As someone who does professional security audits, I would just like to say that there is no such thing as "passing" a security audit. In fact, most pen testing shops will carefully dance around actually making that claim in writing for a customer, because they know they are going to look bad when a bug is inevitably found in code they reviewed (and it's probably a dumb idea for liability reasons too).
There are certain certifications with falsifiable conditions that can be marked pass/fail. But, as I'm sure many folks here are aware, these are incomplete and often completely dubious. They don't purport to be "security audits".
What a real security audit tells you is that of the (probably 2-4) consultants that looked at a product for a few weeks (probably 2-6), these were the security bugs they found.
That alone contains little information, because the skill level and domain expertise varies greatly among consultants and companies. I can guarantee that if these results were withheld, and they gave the same codebase to another reputable outfit, the set of findings would be very different. There would likely be some overlap, particularly in the most obvious types of bugs, but bug hunting is way closer to art than science.
I know nothing about this project, and my intent is not to create doubt, but users of secure messaging apps should understand what an audit is and what it isn't.
Like other commenters, I was surprised to see 3 days of looking at crypto. It could be that the crypto is extremely simple and uses a few well understood APIs in a straightforward way, so this isn't a guaranteed red flag by any means, but it's a bit unusual.
And like any software, this is a 1 line patch away from being blown wide open. With every commit, an audit becomes increasingly meaningless. Just ask cperciva!
And perhaps I'm being cynical, but I always felt like the "conclusions" section of the audit report has an unspoken purpose of walking back from calling their baby ugly and keeping a decent rapport to ensure the possibility of future business. Not that I think what Cure53 wrote was not genuine, but there are natural incentives to be a little generous there. Again, I'm speaking from experience writing those sections as well.
I haven't looked at the audit yet (and agree with your comments), but I can say a bit about what Briar is doing with crypto.
The focus is on a time window based hash derivation of keys for symmetric cryptography and tags to recognize streams. It currently uses blake2s and XSalsa20/Poly1305. Bouncy Castle is used for the core algorithm implementations when possible.
Connections are made via QR code and use ECDH with cofactor multiplication. There is also a simple bittorrent-inspiried synchronization level that is new and an encrypted storage layer for data storage (I'm not sure but I think this may use pre-existing code).
So there is some amount of crypto to look at but it is fairly basic and not doing anything exotic. The layering and heavy use of symmetric crypto makes the crypto simpler than might be expected based on the features (and battery use heavier).
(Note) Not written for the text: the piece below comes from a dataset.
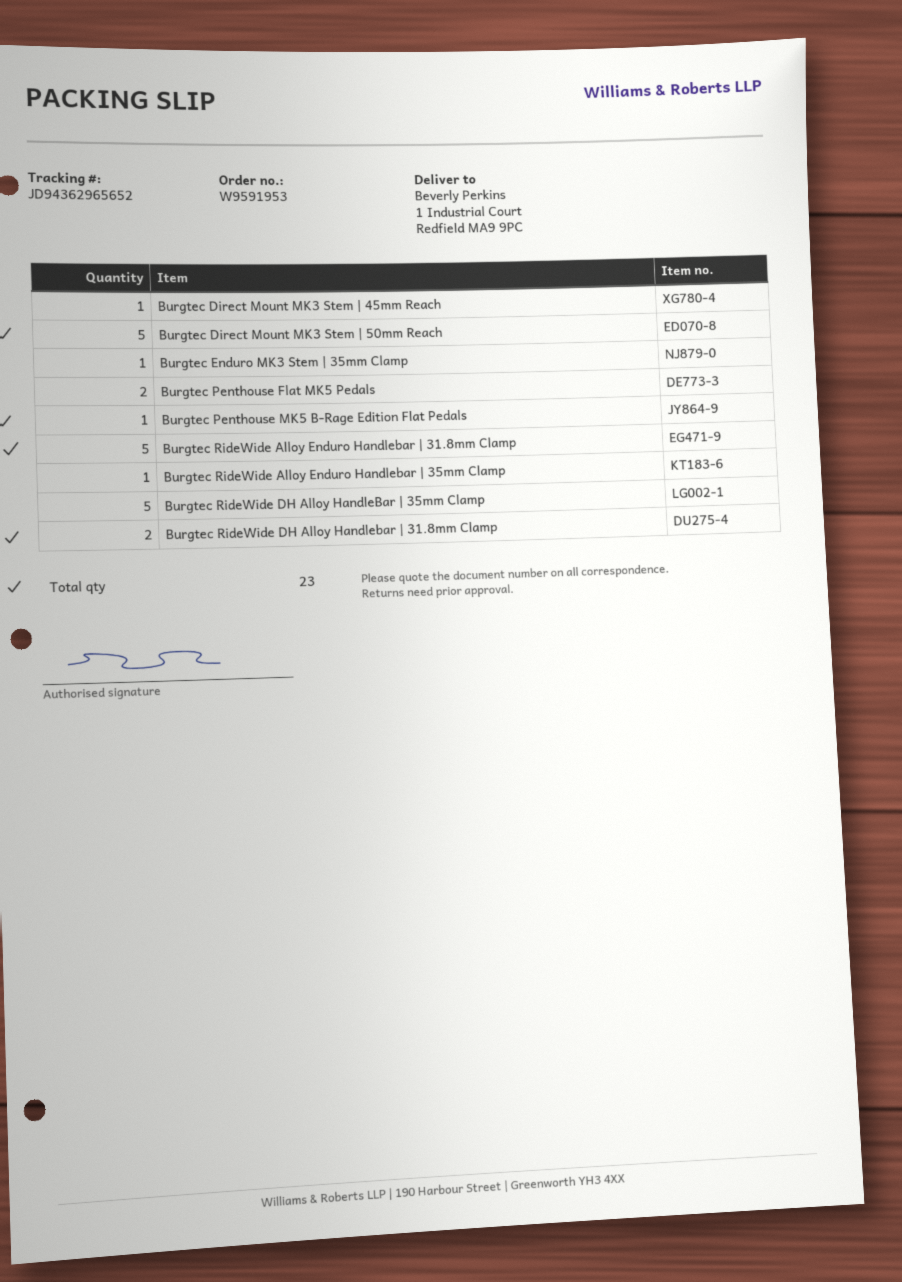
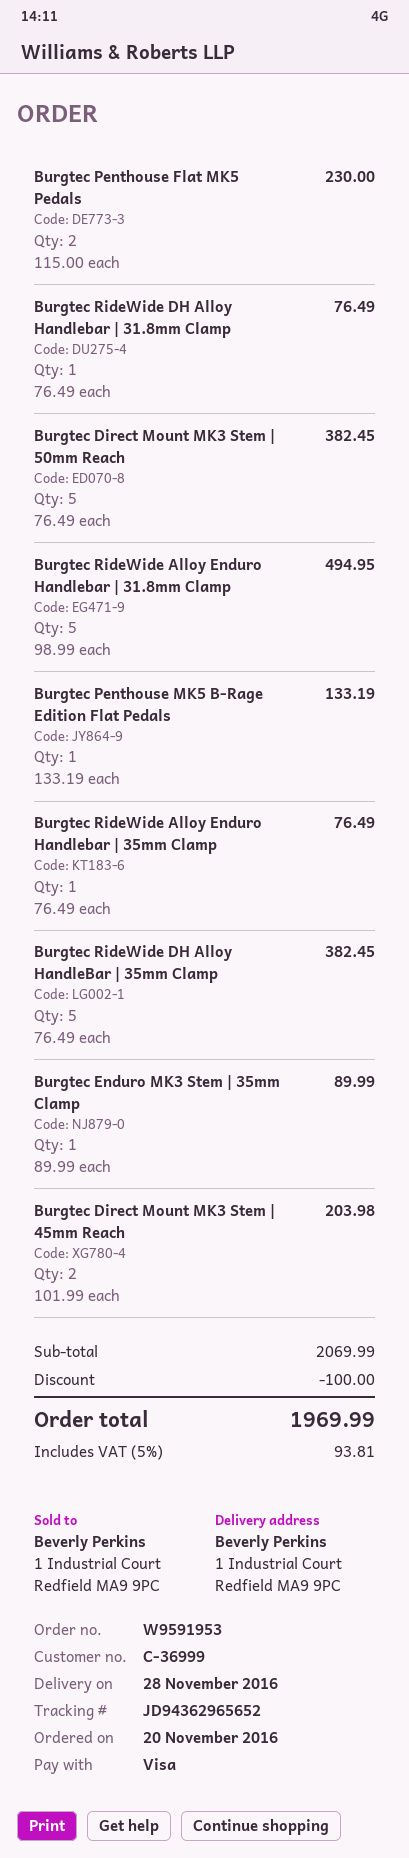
Burgtec Direct Mount MK3 Stem | 45mm Reach: 1 -> 2
Burgtec RideWide DH Alloy Handlebar | 31.8mm Clamp: 2 -> 1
Version 1 of anything is likely to have issues and hopefully even the release will have a disclaimer to that effect, but there is always a tradeoff between needing some amount of support for further development and trying to make the best app possible before releasing. Briar has been in development for years and they are aware of that tradeoff and trying to both be cautious and not allow the project to die from lack of usable result.
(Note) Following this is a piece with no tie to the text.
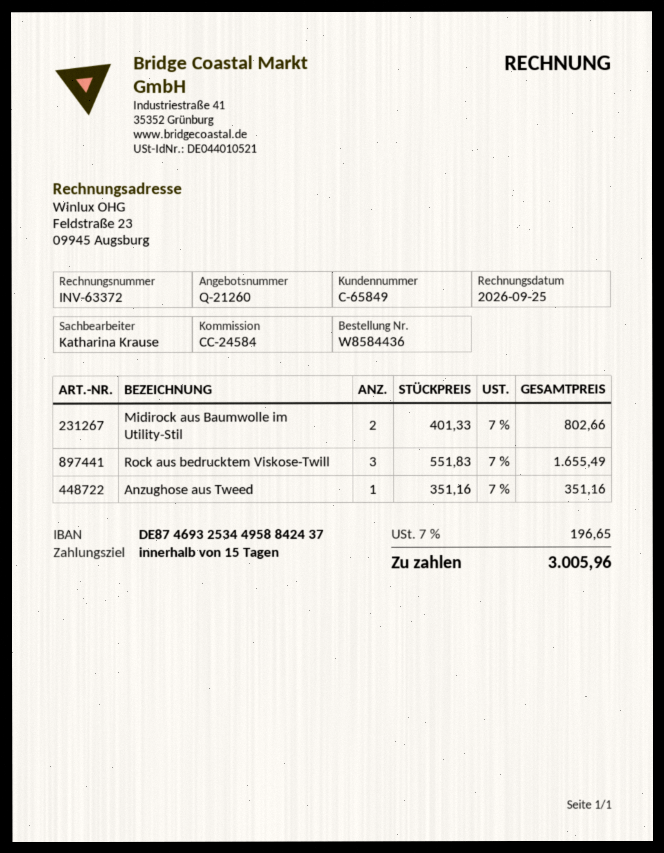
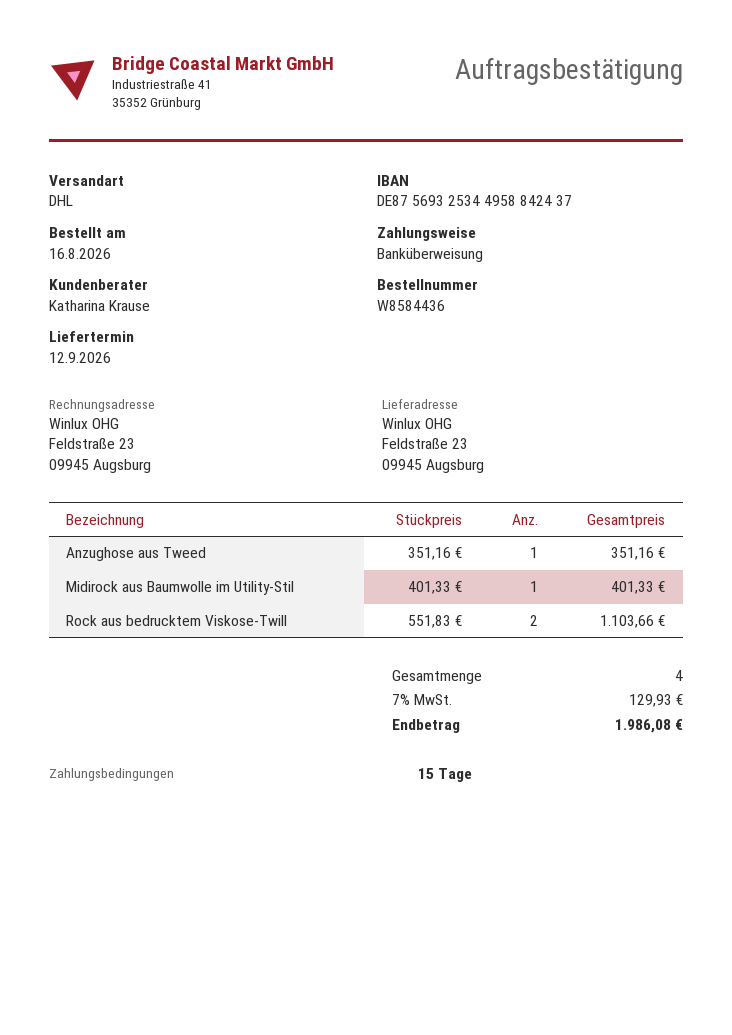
bank account: DE87469325344958842437 -> DE87569325344958842437
Midirock aus Baumwolle im Utility-Stil: 2 x 401.33 = 802.66 -> 1 x 401.33 = 401.33
Rock aus bedrucktem Viskose-Twill: 3 x 551.83 = 1655.49 -> 2 x 551.83 = 1103.66
tax: 7% = 196.65 -> 7% = 129.93
total: 3005.96 -> 1986.08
As for the audit[1], how would HTML sanitization on sender side protect the reader? On page 12 they suggest adding "HTML sanitization" in onSendClick function. It is as lame as protecting against XSS with JavaScript. Attacker will simply remove this code and recompile app.
This looks interesting, but I wonder how safe it is in the stated use case of journalists, activists in an authoritarian country. It can use Tor, which hides whom you are communicating with, but the fact that you are using Tor sticks out like a red thumb.
The authorities probably just have to flip a switch to put you under closer surveillance if they see you use Tor. Or they'll just send someone to your registered address and see whats going on.
What I really think would be cool would be a protocol based on massive steganography and obfuscation. You would have kernels which tell it how to wrap data in an innocent looking container (HTTPS traffic, SMT, IRC, Cat pictures and recipies over plain HTTP, DNS, ICMP pings, ...). Ideally, you would have dozens. And they would be shareable between nodes. You could define them in a DSL, and make them sandboxed and provable (that they round-trip, i.e. can decode what they encode, and terminate properly - that restricts what you can do in them though). You could even autogenerate the kernels. The last two points would require a bit of R&D of course.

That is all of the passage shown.